- Tulip Fever, starring Jude Law, was to start filming in April - but is on hold after the government closed a tax loophole it said was being abused.
And The Libertine, with Johnny Depp - due to start filming on Monday - is also among 40 films in jeopardy.
The industry is hoping the government will agree to keep the loophole open for movies that are already under way.
The Inland Revenue says investors "exploited" the loophole by putting money into a film but pulling out before it reached cinemas - and avoiding paying tax on their investment. [BBC]
Buddy, if it's there, it's going to be exploited.
- The film industry wants the government to keep it open for current productions to save them from collapse.

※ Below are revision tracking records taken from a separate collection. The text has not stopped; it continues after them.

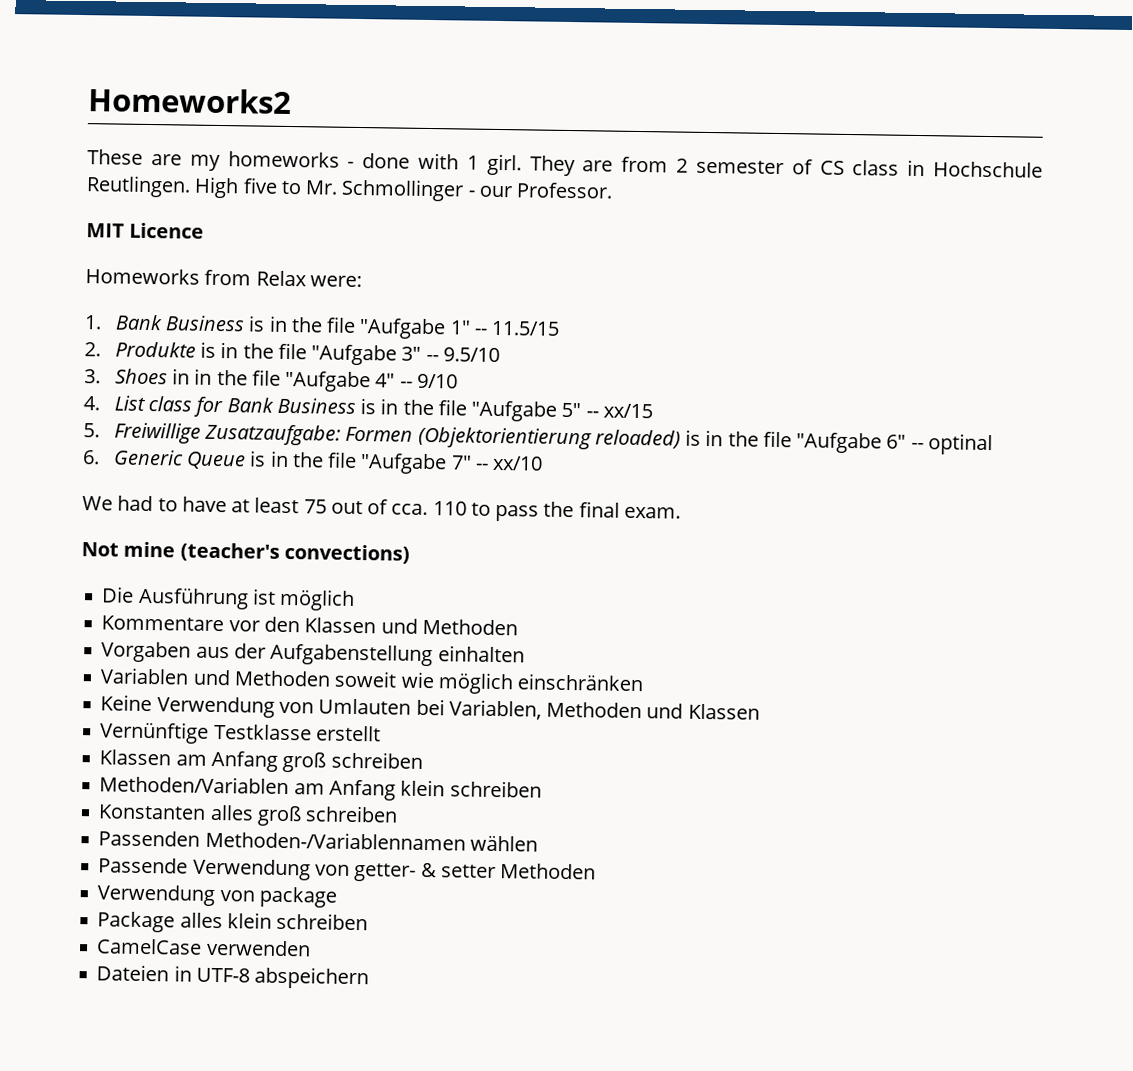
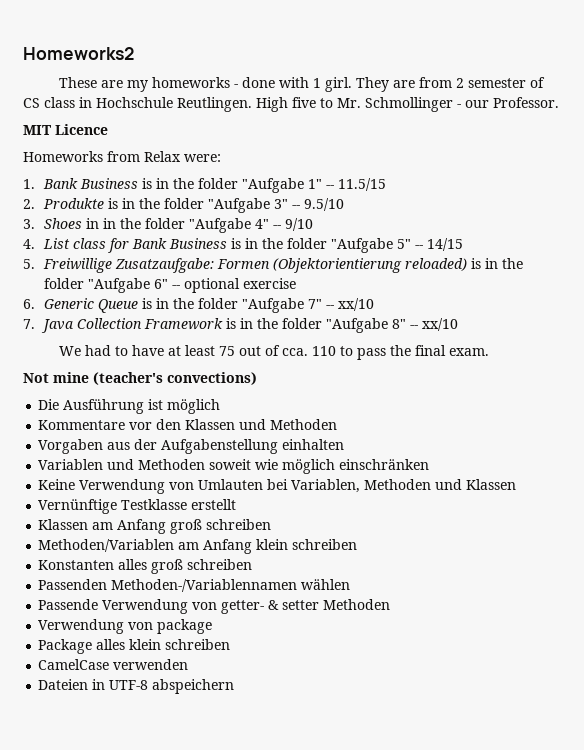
[326,316,357,333] file -> [198,178,239,189] folder
[277,342,307,360] file -> [164,198,205,209] folder
[251,369,281,386] file -> [145,218,186,229] folder
[437,399,467,416] file -> [287,238,328,249] folder
[603,403,654,419] xx/15 -> [427,238,464,251] 14/15
[762,430,792,448] file -> [44,278,85,289] folder
[928,433,994,456] optinal -> [184,278,297,293] optional exercise
[327,451,358,468] file -> [198,298,239,309] folder
(544, 463) none -> [23,318,459,333] // 7. Java Collection Framework is in the folder "Aufgabe 8" -- xx/10

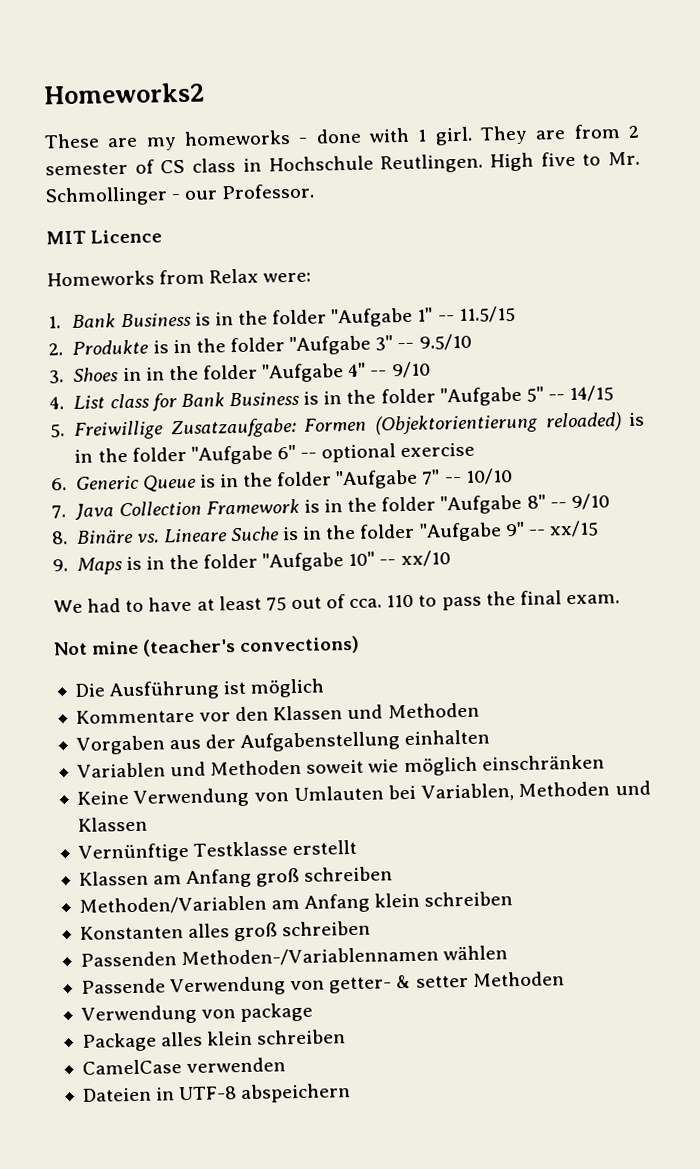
[338,298,375,311] xx/10 -> [464,468,513,485] 10/10
(419, 327) none -> [570,493,610,511] [51,520,599,545] [52,551,397,575] 9/10 // 8. Binäre vs. Lineare Suche is in the folder "Aufgabe 9" -- xx/15 // 9. Maps is in the folder "Aufgabe 10" --

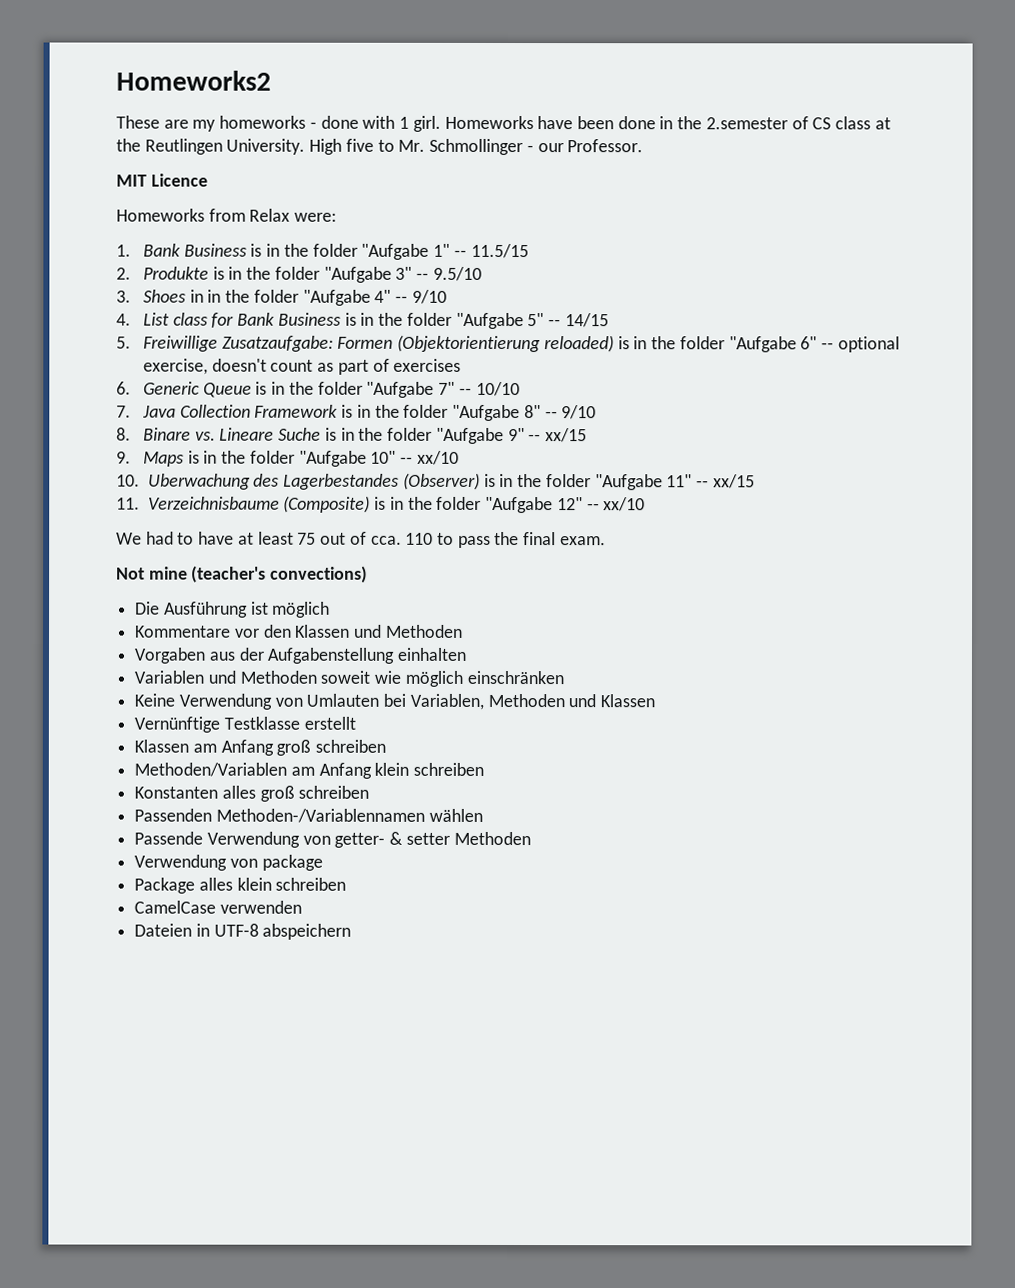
[479,124,640,145] [45,153,484,176] They are from 2 semester of CS class in Hochschule Reutlingen. -> [444,115,891,130] [116,138,306,155] Homeworks have been done in the 2.semester of CS class at the Reutlingen University.
[400,442,476,458] exercise -> [143,358,462,375] exercise, doesn't count as part of exercises
[75,529,134,544] Binäre -> [143,427,192,441] Binare
(451, 559) none -> [116,472,755,491] [116,495,646,514] // 10. Uberwachung des Lagerbestandes (Observer) is in the folder "Aufgabe 11" -- xx/15 // 11. Verzeichnisbaume (Composite) is in the folder "Aufgabe 12" -- xx/10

Producers had hoped to get a decision from the Inland Revenue on Thursday - but are now waiting for an announcement on Friday.
"As time drags on, it's becoming more and more urgent," according to Amy Seely of the British Screen Advisory Council.
"I believe some production companies are already laying off staff, which is a disaster. It's the smaller companies that are in particular trouble."
There have been dire warnings that the closure of the loophole would turn Britain into "a no-go area for film-makers" - reversing a current boom in film production.
Last year saw an 85% rise in overseas film spending in the UK.
I am sure the intent is not to shut down the film industry - a pretty good demonstration of the law of unintended consequences.
More details from the BBC:
- What is this tax loophole?
Complicated. The "sideways loss relief" is intended to help people who risk their own money by running businesses in partnership with others - but end up making a genuine loss. They can then claim tax relief to soften the blow.